Activity — Word-for-word transcription needed. Include every entry below but no pictures.

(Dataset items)
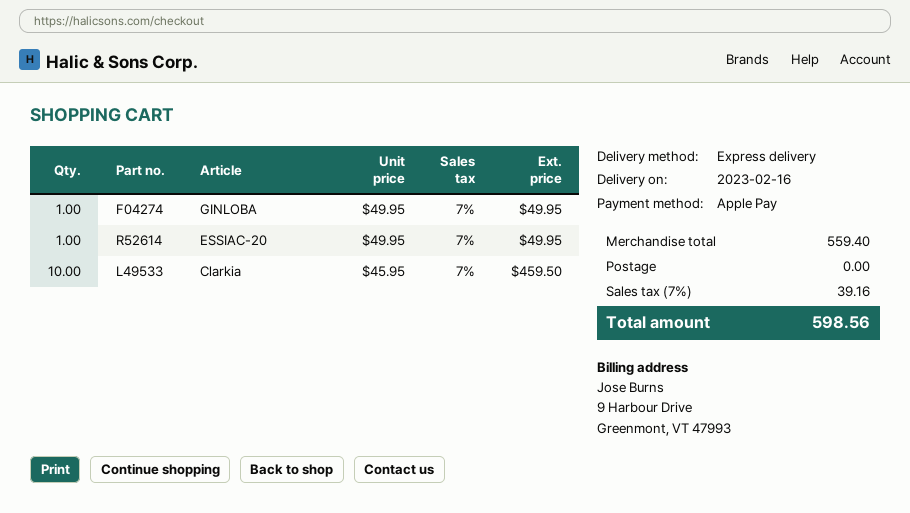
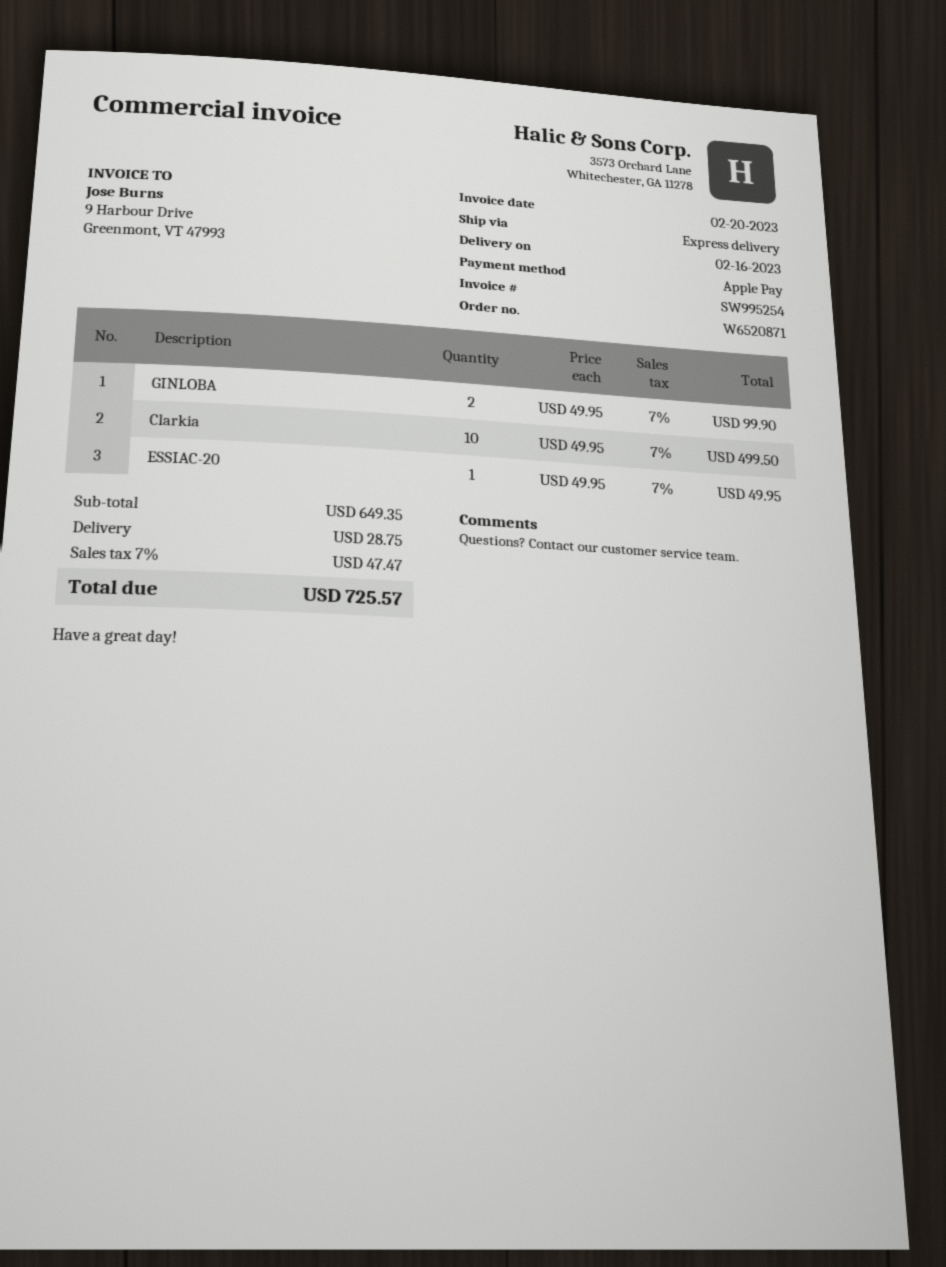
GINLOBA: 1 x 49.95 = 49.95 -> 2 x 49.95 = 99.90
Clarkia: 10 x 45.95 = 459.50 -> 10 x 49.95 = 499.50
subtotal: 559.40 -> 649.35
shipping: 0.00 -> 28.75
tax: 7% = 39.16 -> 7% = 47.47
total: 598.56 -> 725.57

Solution for this problem —
GINLOBA: 1 x 49.95 = 49.95 -> 2 x 49.95 = 99.90
Clarkia: 10 x 45.95 = 459.50 -> 10 x 49.95 = 499.50
subtotal: 559.40 -> 649.35
shipping: 0.00 -> 28.75
tax: 7% = 39.16 -> 7% = 47.47
total: 598.56 -> 725.57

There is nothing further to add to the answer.